The historical information, interspersed throughout the volume, has been gleaned from so many sources that it would be a matter of considerable difficulty to give a complete and detailed acknowledgment of it. In every important case, however, this acknowledgment has been given, with some degree of care, as fully and clearly as possible, in the course of the work. Some of this historical matter may prove to be ill-chosen, if not ill-used—perhaps in some cases it might have been obtained in a better form, and even more correctly given—but the writer has, at least, the satisfaction of knowing that, with such light as he had, and with such elements as were convenient to him, he has been guided, in his selection of that kind of information, by a desire to obtain the most correct and the most applicable matter which was available to him.
A book which is purely local in its character and bearing, as this is, cannot be expected to have much interest for persons unconnected with the district which it relates to.
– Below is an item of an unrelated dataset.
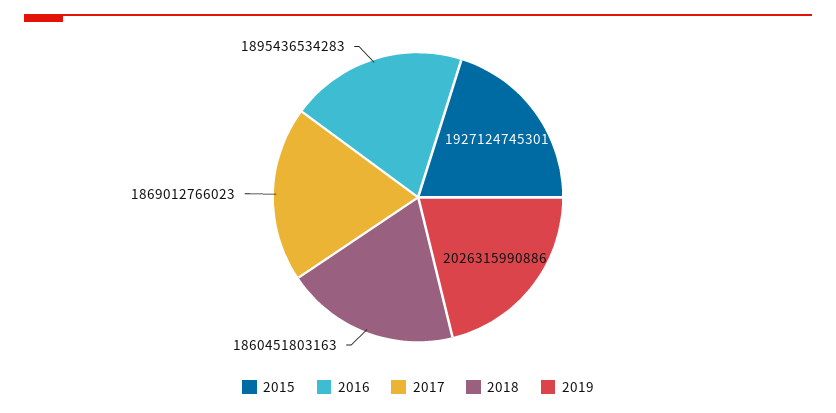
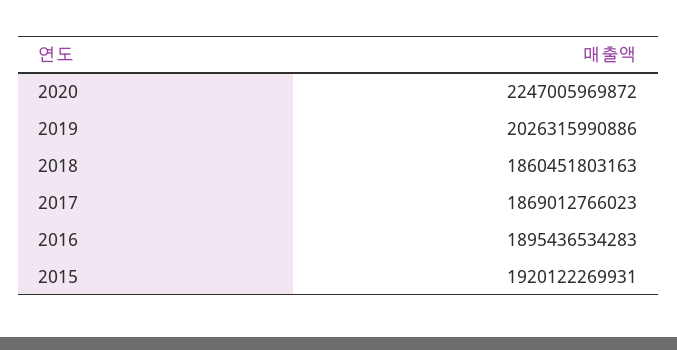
2015: 1927124745301 -> 1920122269931
2020: none -> 2247005969872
If there is any hope of its being read at all, that hope is centred there. The subjects it treats upon being local, and the language used in it being often the vernacular of a particular part of the county, these circumstances combine to narrow its circle of acquaintance. But, in order to make that part of it which is given in the dialect as intelligible as possible to all readers not intimate with that form of native language, some care has been taken to explain such words as are unusually ambiguous in form, or in meaning. And here it may be noticed, that persons who know little or nothing of the dialect of Lancashire, are apt to think of it as one in form and sound throughout the county, and expect it to assume one unvaried feature whenever it is represented in writing. This is a mistake, for there often exist considerable shades of difference—even in places not more than eight or ten miles apart—in the expression, and in the form of words which mean the same thing; and, sometimes, the language of a very limited locality, though bearing the same general characteristics as the dialect of the county in general, is rendered still more perceptibly distinctive in features, by idioms and proverbs peculiar to that particular spot. In this volume, however, the writer has taken care to give the dialect, as well as he could, in such a form as would convey to the mind of the general reader a correct idea of the mode of pronunciation, and the signification of the idioms, used in the immediate locality which he happens to be writing about.
Lancashire has had some learned writers who have written upon themes generally and locally interesting. But the successful delineation of the quaint and racy features of its humble life has fallen to the lot of very few. John Collier, our sound-hearted and clear-headed native humourist of the last century, left behind him some exquisite glimpses of the manner of life in his own nook of Lancashire, at that time. The little which he wrote, although so eccentric and peculiar in character as to be almost unintelligible to the general reader, contains such evidence of genius, and so many rare touches of nature, that to those who can discern the riches hidden under its quaint vernacular garb, it wears a perennial charm, in some degree akin to that which characterises the writings of such men as Cervantes and De Foe. And, in our own day, Samuel Bamford—emphatically a native man—has, with felicitous truth, transferred to his pages some living pictures of Lancashire life, which will probably be read with more interest even than now, long after the writer has been gathered to his fathers. There are others who have illustrated some of the conditions of social existence in Lancashire, in a graphic manner, with more polish and more learning; but, for native force and truth, John Collier and Samuel Bamford are, probably, the foremost of all genuine expositors of the characteristics of the Lancashire people.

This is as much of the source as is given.